Many scholars classify documents into categories, but social scientists often need accurate estimates of the proportion of documents in each category. Parametric “classify-and-count” approaches can be highly model-dependent and may produce greater bias in proportion estimates even when the percent of documents correctly classified rises. Direct, nonparametric estimation of proportions avoids some of those model-dependence problems but can fail when language meaning shifts between training and test sets or when categories use very similar language.

🧪 How the improved method works

This paper develops an improved direct estimation approach that mitigates those weaknesses by:

  • optimizing continuous text features rather than relying only on discrete labels or simple counts;
  • incorporating a form of matching adapted from the causal inference literature to align training and test distributions; and
  • maintaining a nonparametric focus on estimating category proportions rather than classifying individual documents.

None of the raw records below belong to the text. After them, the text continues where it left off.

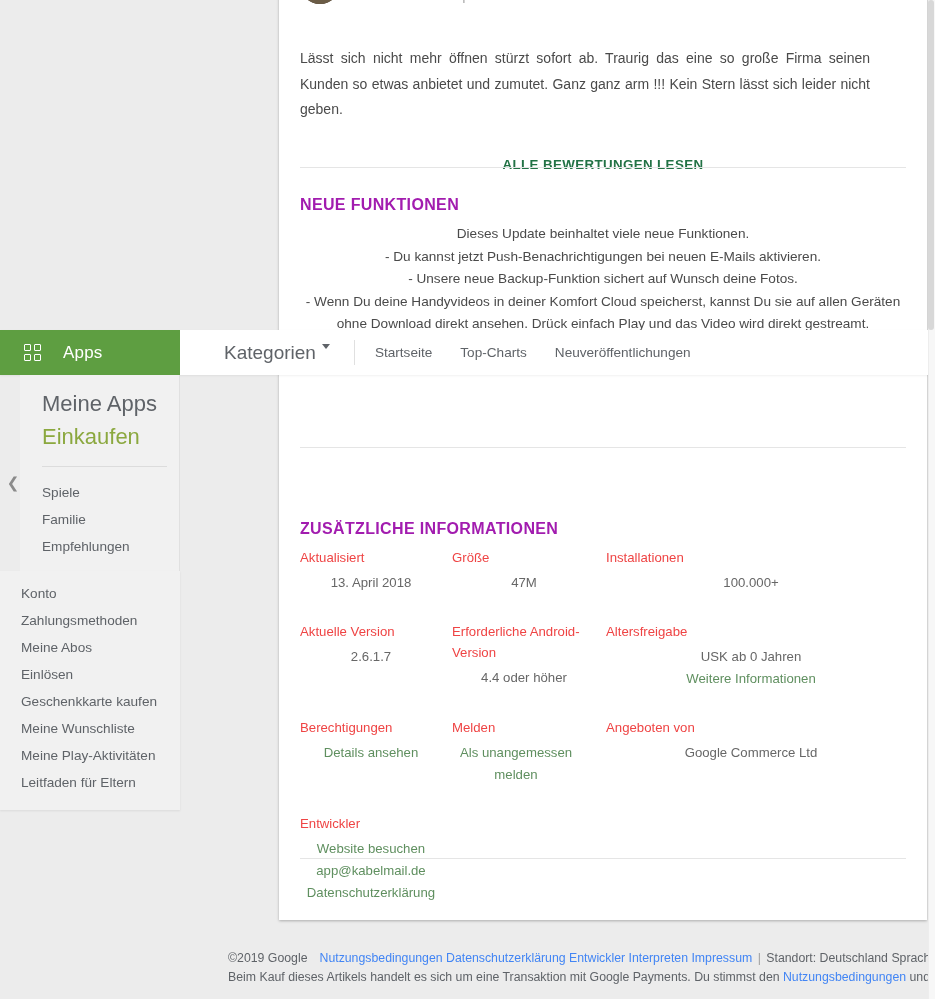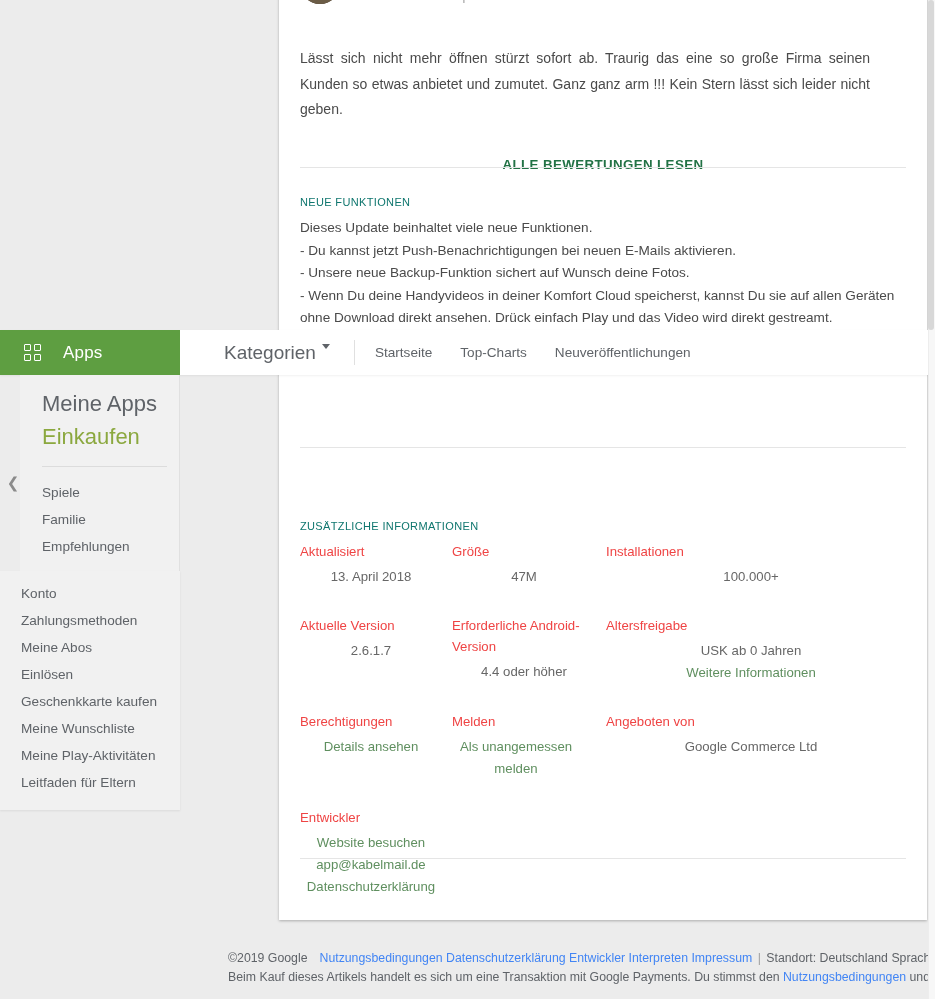--- a/index.html
+++ b/index.html
@@ -124,34 +124,34 @@
   }
 
   
   .section {
     position: absolute;
     left: 21px;
     width: 606px;
   }
 
   .sec-title {
-    font-size: 11px;
-    font-weight: normal;
+    font-size: 16px;
+    font-weight: bold;
     letter-spacing: .35px;
-    color: #0f766e;
+    color: #a21caf;
     text-transform: uppercase;
     margin-bottom: 9px;
   }
 
   .whatsnew-body {
     font-size: 13.6px;
     line-height: 22.6px;
     color: #4a4a4a;
   }
-  .whatsnew-body .ln { display: block; }
+  .whatsnew-body .ln { display: block; text-align: center; }
 
   
   .info-grid {
     display: grid;
     grid-template-columns: 152px 154px 1fr;
     row-gap: 27px;
     margin-top: 3px;
   }
   .info-cell { padding-right: 10px; }
   .info-label {

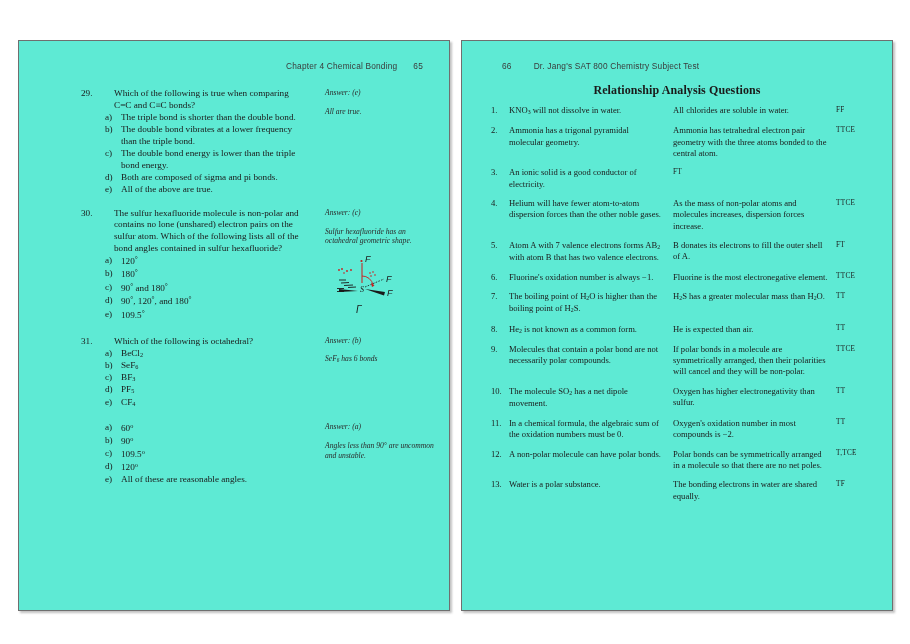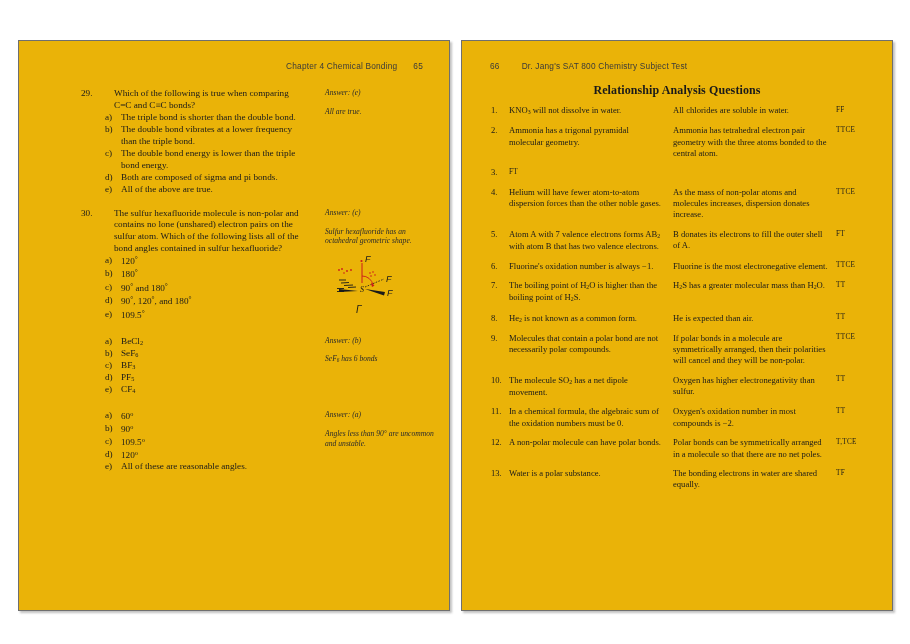--- a/index.html
+++ b/index.html
@@ -15,21 +15,21 @@
     color: #1a1a1a;
   }
   .spread {
     position: relative;
     width: 910px;
     height: 644px;
     background: #ffffff;
   }
   .page {
     position: absolute;
-    background: #eab308;
+    background: #5eead4;
     border: 1px solid #6f6f6f;
     box-shadow: 2px 2px 2px rgba(120,120,120,0.45);
     box-sizing: border-box;
   }
   .page-left {
     left: 18px;
     top: 40px;
     width: 432px;
     height: 571px;
   }
@@ -110,21 +110,21 @@
     width: 104px;
     height: 66px;
     margin-top: 5px;
     margin-left: 2px;
   }
   .sf6 svg { display: block; }
 
   
   .rp-header {
     position: absolute;
-    left: 28px;
+    left: 40px;
     top: 20px;
     font-family: "Liberation Sans", sans-serif;
     font-size: 8.3px;
     color: #3a3a3a;
     letter-spacing: 0.2px;
     white-space: nowrap;
   }
   .rp-header .pg { margin-right: 22px; }
 
   .rp-title {
@@ -292,20 +292,24 @@
               </g>
 
               <text x="29" y="62" font-family="Liberation Sans, sans-serif" font-size="10" fill="#1a1a1a">Γ</text>
             </svg>
           </div>
         </div>
       </div>
 
       <div class="qblock" style="margin-bottom:14px;">
         <div class="qmain">
+          <div class="qhead">
+            <span class="qnum">31.</span>
+            <span class="qstem">Which of the following is octahedral?</span>
+          </div>
           <ul class="choices">
             <li>
                 <span class="clet">a)</span>
                 <span class="ctxt">BeCl<sub>2</sub></span>
               </li>
             <li>
                 <span class="clet">b)</span>
                 <span class="ctxt">SeF<sub>6</sub></span>
               </li>
             <li>
@@ -381,27 +385,28 @@
 
       <div class="ra-row">
         <span class="ra-num">2.</span>
         <span class="ra-stmt1">Ammonia has a trigonal pyramidal molecular geometry.</span>
         <span class="ra-stmt2">Ammonia has tetrahedral electron pair geometry with the three atoms bonded to the central atom.</span>
         <span class="ra-code">TTCE</span>
       </div>
 
       <div class="ra-row">
         <span class="ra-num">3.</span>
+        <span class="ra-stmt1">An ionic solid is a good conductor of electricity.</span>
         <span class="ra-code">FT</span>
       </div>
 
       <div class="ra-row">
         <span class="ra-num">4.</span>
         <span class="ra-stmt1">Helium will have fewer atom-to-atom dispersion forces than the other noble gases.</span>
-        <span class="ra-stmt2">As the mass of non-polar atoms and molecules increases, dispersion donates increase.</span>
+        <span class="ra-stmt2">As the mass of non-polar atoms and molecules increases, dispersion forces increase.</span>
         <span class="ra-code">TTCE</span>
       </div>
 
       <div class="ra-row">
         <span class="ra-num">5.</span>
         <span class="ra-stmt1">Atom A with 7 valence electrons forms AB<sub>2</sub> with atom B that has two valence electrons.</span>
         <span class="ra-stmt2">B donates its electrons to fill the outer shell of A.</span>
         <span class="ra-code">FT</span>
       </div>
 

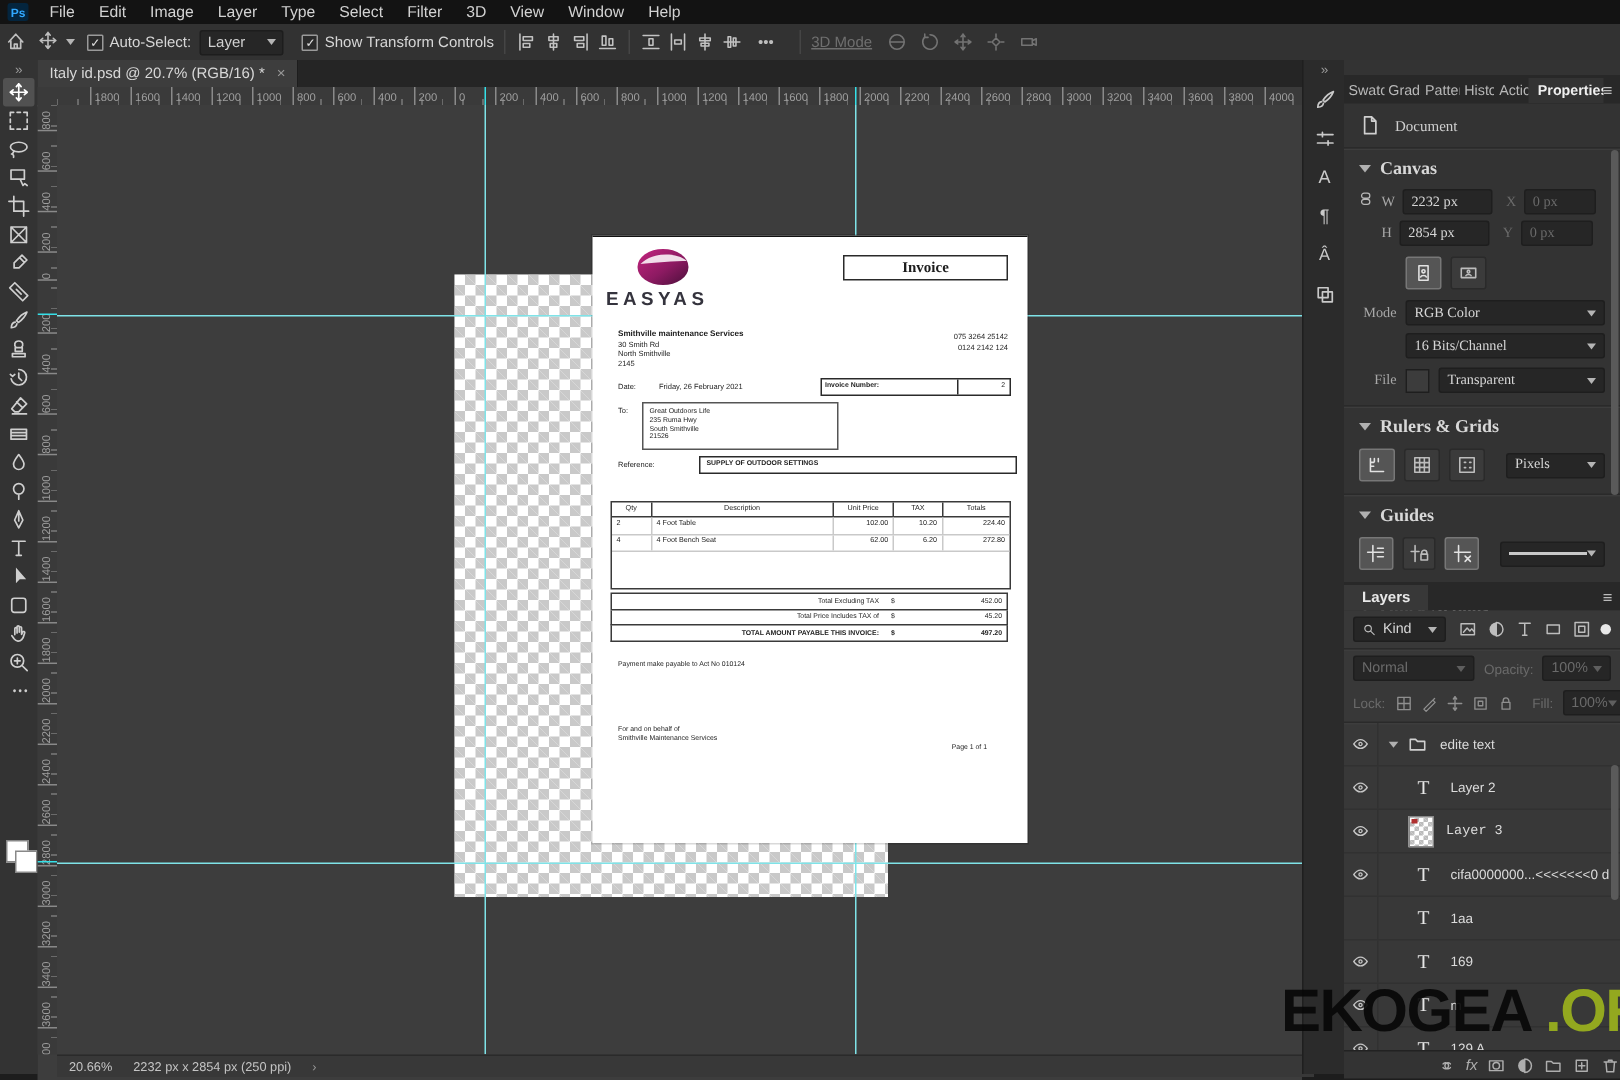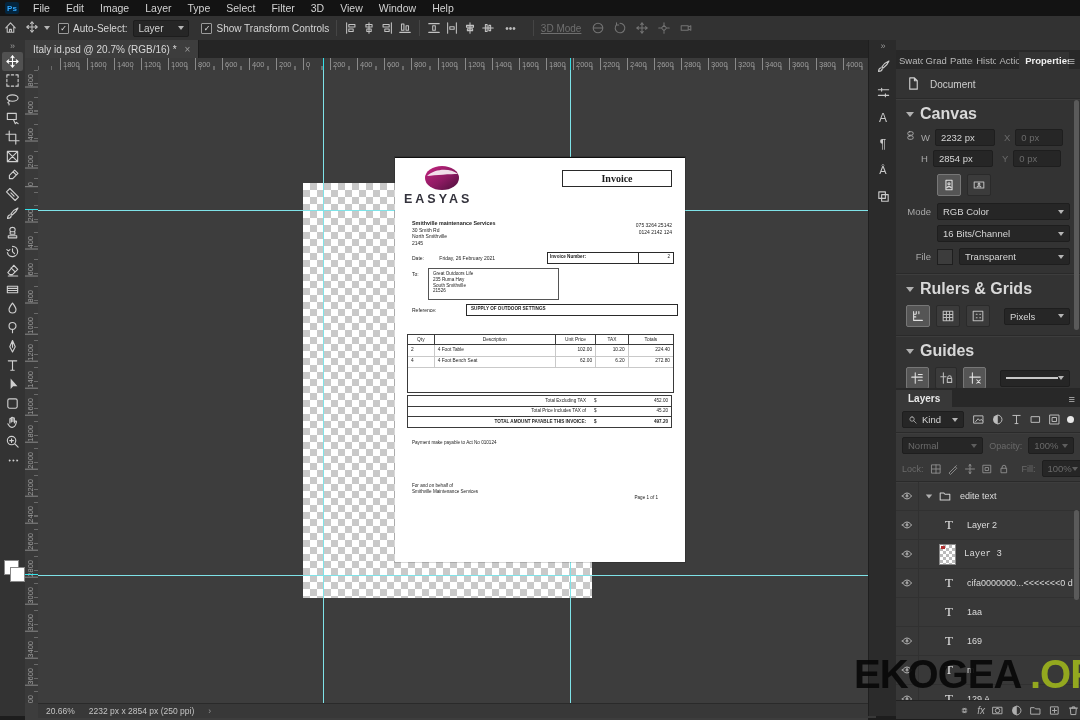--- a/index.html
+++ b/index.html
@@ -101,21 +101,21 @@
   #panels{left:896px;top:40px;width:184px;height:676px;background:#333333;}
   #ptabs{left:0;top:10px;width:184px;height:19px;background:#282828;display:flex;align-items:flex-end;overflow:hidden;}
   .ptab{font-size:9.5px;color:#b8b8b8;padding:3px 3px;white-space:nowrap;overflow:hidden;max-width:27px;}
   .ptab.active{background:#333333;color:#efefef;max-width:none;font-weight:bold;padding:3px 6px;}
   .hamb{margin-left:auto;color:#bbb;font-size:11px;padding:0 5px 2px 0;}
   .prow{display:flex;align-items:center;}
   .pfield{background:#262626;border:1px solid #1e1e1e;border-radius:2px;height:15px;font-size:9.5px;color:#d6d6d6;
           display:flex;align-items:center;padding:0 5px;}
   .pfield.disabled{color:#6a6a6a;}
   .pdd{justify-content:space-between;}
-  .sec-h{font-size:16px;font-weight:bold;color:#d8d8d8;display:flex;align-items:center;gap:6px;}
+  .sec-h{font-size:12px;font-weight:bold;color:#d8d8d8;display:flex;align-items:center;gap:6px;}
   .caret{width:0;height:0;border-left:4px solid transparent;border-right:4px solid transparent;border-top:5px solid #b0b0b0;display:inline-block;}
   .sec-div{height:1px;background:#2a2a2a;box-shadow:0 1px 0 #3d3d3d;}
   .sqbtn{width:22px;height:20px;background:#3b3b3b;border:1px solid #2a2a2a;border-radius:2px;display:flex;align-items:center;justify-content:center;}
   .sqbtn.sel{background:#555555;border-color:#777;}
   .scrollthumb{position:absolute;width:5px;border-radius:3px;background:#5a5a5a;}
   
   #layers-tabrow{position:absolute;left:0;top:348px;width:184px;height:19px;background:#282828;display:flex;align-items:flex-end;}
   .ltab{background:#383838;color:#e8e8e8;font-size:10px;font-weight:bold;padding:3px 12px;}
   #layers-body{position:absolute;left:0;top:367px;width:184px;height:293px;background:#383838;overflow:hidden;}
   .lrow{display:flex;align-items:center;height:28px;border-bottom:1px solid #313131;}
@@ -555,21 +555,21 @@
     <div id="ptabs" class="abs">
         <div class="ptab">Swatc</div>
         <div class="ptab">Gradi</div>
         <div class="ptab">Patter</div>
         <div class="ptab">Histo</div>
         <div class="ptab">Actio</div>
         <div class="ptab active">Properties</div>
         <span class="hamb">≡</span>
       </div>
 
-    <div class="abs" style="left:0;top:29px;width:184px;">
+    <div class="abs" style="left:0;top:29px;width:184px;font-family:Liberation Serif, serif;">
       <div class="prow" style="padding:7px 10px 6px 10px;gap:8px;">
         <span class="icon16" id="doc-ico">
             <svg viewBox="0 0 16 16" width="15" height="15" class="ic">
               <path d="M4 2h5l3 3v9H4zM9 2v3h3" fill="none" stroke="#d0d0d0" stroke-width="1.2" stroke-linecap="round" stroke-linejoin="round"></path>
             </svg>
           </span>
         <span style="font-size:10px;">Document</span>
       </div>
       <div class="sec-div"></div>
       <div class="sec-h" style="padding:6px 10px;">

📊 What was tested and what happened

  • The approach was evaluated on a diverse collection of 73 datasets.
  • Results show the new method substantially improves performance compared to standard classify-and-count and prior direct-estimation approaches, especially when language meaning shifts or categories are textually similar.

💡 Why this matters

  • Reduces the model dependence and bias that can afflict parametric classify-and-count techniques.
  • Preserves the advantages of direct, nonparametric proportion estimation while making it robust to changes in language and subtle category distinctions.
  • Offers a practical solution for social scientists focused on population-level inferences from text data.

🧰 Tools available

Easy-to-use software implementing all described ideas is provided, enabling replication and application across varied text analysis tasks.